> _Problem_
Every entry needs to be given again exactly as it reads.

(Data records)
================

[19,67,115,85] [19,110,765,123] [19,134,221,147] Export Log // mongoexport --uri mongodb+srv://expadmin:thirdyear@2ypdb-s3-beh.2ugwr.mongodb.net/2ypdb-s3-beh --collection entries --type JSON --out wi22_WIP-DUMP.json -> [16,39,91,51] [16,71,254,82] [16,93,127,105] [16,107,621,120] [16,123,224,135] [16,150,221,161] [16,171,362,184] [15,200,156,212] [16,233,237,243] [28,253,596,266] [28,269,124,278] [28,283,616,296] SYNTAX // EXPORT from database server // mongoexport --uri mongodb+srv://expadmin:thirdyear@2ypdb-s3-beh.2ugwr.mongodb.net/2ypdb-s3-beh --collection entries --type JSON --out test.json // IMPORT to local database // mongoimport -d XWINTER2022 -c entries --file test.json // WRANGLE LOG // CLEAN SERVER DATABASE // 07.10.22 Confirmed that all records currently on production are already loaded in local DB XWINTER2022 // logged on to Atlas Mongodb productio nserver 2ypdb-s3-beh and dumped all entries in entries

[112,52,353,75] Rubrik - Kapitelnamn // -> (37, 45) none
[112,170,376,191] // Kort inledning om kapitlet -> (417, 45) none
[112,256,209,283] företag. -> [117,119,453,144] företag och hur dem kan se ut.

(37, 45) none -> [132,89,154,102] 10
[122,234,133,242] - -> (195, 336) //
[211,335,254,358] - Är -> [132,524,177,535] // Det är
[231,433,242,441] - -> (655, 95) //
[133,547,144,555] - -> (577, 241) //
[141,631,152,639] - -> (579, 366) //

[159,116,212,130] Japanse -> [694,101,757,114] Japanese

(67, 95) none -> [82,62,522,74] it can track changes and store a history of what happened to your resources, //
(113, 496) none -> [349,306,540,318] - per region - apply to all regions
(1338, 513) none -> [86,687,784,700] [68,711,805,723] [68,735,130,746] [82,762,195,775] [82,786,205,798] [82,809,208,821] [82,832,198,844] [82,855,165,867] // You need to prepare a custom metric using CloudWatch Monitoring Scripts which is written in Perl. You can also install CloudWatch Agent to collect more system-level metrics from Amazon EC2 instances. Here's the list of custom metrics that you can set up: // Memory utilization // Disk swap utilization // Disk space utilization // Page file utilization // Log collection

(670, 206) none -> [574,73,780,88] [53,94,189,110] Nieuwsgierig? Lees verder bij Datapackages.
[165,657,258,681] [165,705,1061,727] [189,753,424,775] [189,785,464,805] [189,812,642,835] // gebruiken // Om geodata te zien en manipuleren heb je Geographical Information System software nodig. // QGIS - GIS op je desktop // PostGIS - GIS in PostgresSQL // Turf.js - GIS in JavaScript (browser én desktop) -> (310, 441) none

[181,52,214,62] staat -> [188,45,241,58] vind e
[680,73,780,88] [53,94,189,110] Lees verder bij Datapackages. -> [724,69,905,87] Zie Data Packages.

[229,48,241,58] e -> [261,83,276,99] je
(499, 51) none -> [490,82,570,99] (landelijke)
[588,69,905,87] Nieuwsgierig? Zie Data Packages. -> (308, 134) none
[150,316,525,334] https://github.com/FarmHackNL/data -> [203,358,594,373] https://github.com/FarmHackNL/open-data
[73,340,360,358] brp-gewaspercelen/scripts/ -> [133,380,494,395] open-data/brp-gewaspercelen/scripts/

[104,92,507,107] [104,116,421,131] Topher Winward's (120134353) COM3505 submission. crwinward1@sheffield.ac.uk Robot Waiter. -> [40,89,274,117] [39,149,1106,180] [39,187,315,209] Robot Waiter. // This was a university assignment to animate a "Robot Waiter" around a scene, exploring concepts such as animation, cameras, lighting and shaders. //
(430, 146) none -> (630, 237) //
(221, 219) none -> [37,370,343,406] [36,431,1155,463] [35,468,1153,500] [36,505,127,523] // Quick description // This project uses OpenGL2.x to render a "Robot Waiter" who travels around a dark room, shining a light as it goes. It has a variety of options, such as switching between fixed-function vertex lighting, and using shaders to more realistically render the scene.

================

> _Expected answer_
[19,67,115,85] [19,110,765,123] [19,134,221,147] Export Log // mongoexport --uri mongodb+srv://expadmin:thirdyear@2ypdb-s3-beh.2ugwr.mongodb.net/2ypdb-s3-beh --collection entries --type JSON --out wi22_WIP-DUMP.json -> [16,39,91,51] [16,71,254,82] [16,93,127,105] [16,107,621,120] [16,123,224,135] [16,150,221,161] [16,171,362,184] [15,200,156,212] [16,233,237,243] [28,253,596,266] [28,269,124,278] [28,283,616,296] SYNTAX // EXPORT from database server // mongoexport --uri mongodb+srv://expadmin:thirdyear@2ypdb-s3-beh.2ugwr.mongodb.net/2ypdb-s3-beh --collection entries --type JSON --out test.json // IMPORT to local database // mongoimport -d XWINTER2022 -c entries --file test.json // WRANGLE LOG // CLEAN SERVER DATABASE // 07.10.22 Confirmed that all records currently on production are already loaded in local DB XWINTER2022 // logged on to Atlas Mongodb productio nserver 2ypdb-s3-beh and dumped all entries in entries

[112,52,353,75] Rubrik - Kapitelnamn // -> (37, 45) none
[112,170,376,191] // Kort inledning om kapitlet -> (417, 45) none
[112,256,209,283] företag. -> [117,119,453,144] företag och hur dem kan se ut.

(37, 45) none -> [132,89,154,102] 10
[122,234,133,242] - -> (195, 336) //
[211,335,254,358] - Är -> [132,524,177,535] // Det är
[231,433,242,441] - -> (655, 95) //
[133,547,144,555] - -> (577, 241) //
[141,631,152,639] - -> (579, 366) //

[159,116,212,130] Japanse -> [694,101,757,114] Japanese

(67, 95) none -> [82,62,522,74] it can track changes and store a history of what happened to your resources, //
(113, 496) none -> [349,306,540,318] - per region - apply to all regions
(1338, 513) none -> [86,687,784,700] [68,711,805,723] [68,735,130,746] [82,762,195,775] [82,786,205,798] [82,809,208,821] [82,832,198,844] [82,855,165,867] // You need to prepare a custom metric using CloudWatch Monitoring Scripts which is written in Perl. You can also install CloudWatch Agent to collect more system-level metrics from Amazon EC2 instances. Here's the list of custom metrics that you can set up: // Memory utilization // Disk swap utilization // Disk space utilization // Page file utilization // Log collection

(670, 206) none -> [574,73,780,88] [53,94,189,110] Nieuwsgierig? Lees verder bij Datapackages.
[165,657,258,681] [165,705,1061,727] [189,753,424,775] [189,785,464,805] [189,812,642,835] // gebruiken // Om geodata te zien en manipuleren heb je Geographical Information System software nodig. // QGIS - GIS op je desktop // PostGIS - GIS in PostgresSQL // Turf.js - GIS in JavaScript (browser én desktop) -> (310, 441) none

[181,52,214,62] staat -> [188,45,241,58] vind e
[680,73,780,88] [53,94,189,110] Lees verder bij Datapackages. -> [724,69,905,87] Zie Data Packages.

[229,48,241,58] e -> [261,83,276,99] je
(499, 51) none -> [490,82,570,99] (landelijke)
[588,69,905,87] Nieuwsgierig? Zie Data Packages. -> (308, 134) none
[150,316,525,334] https://github.com/FarmHackNL/data -> [203,358,594,373] https://github.com/FarmHackNL/open-data
[73,340,360,358] brp-gewaspercelen/scripts/ -> [133,380,494,395] open-data/brp-gewaspercelen/scripts/

[104,92,507,107] [104,116,421,131] Topher Winward's (120134353) COM3505 submission. crwinward1@sheffield.ac.uk Robot Waiter. -> [40,89,274,117] [39,149,1106,180] [39,187,315,209] Robot Waiter. // This was a university assignment to animate a "Robot Waiter" around a scene, exploring concepts such as animation, cameras, lighting and shaders. //
(430, 146) none -> (630, 237) //
(221, 219) none -> [37,370,343,406] [36,431,1155,463] [35,468,1153,500] [36,505,127,523] // Quick description // This project uses OpenGL2.x to render a "Robot Waiter" who travels around a dark room, shining a light as it goes. It has a variety of options, such as switching between fixed-function vertex lighting, and using shaders to more realistically render the scene.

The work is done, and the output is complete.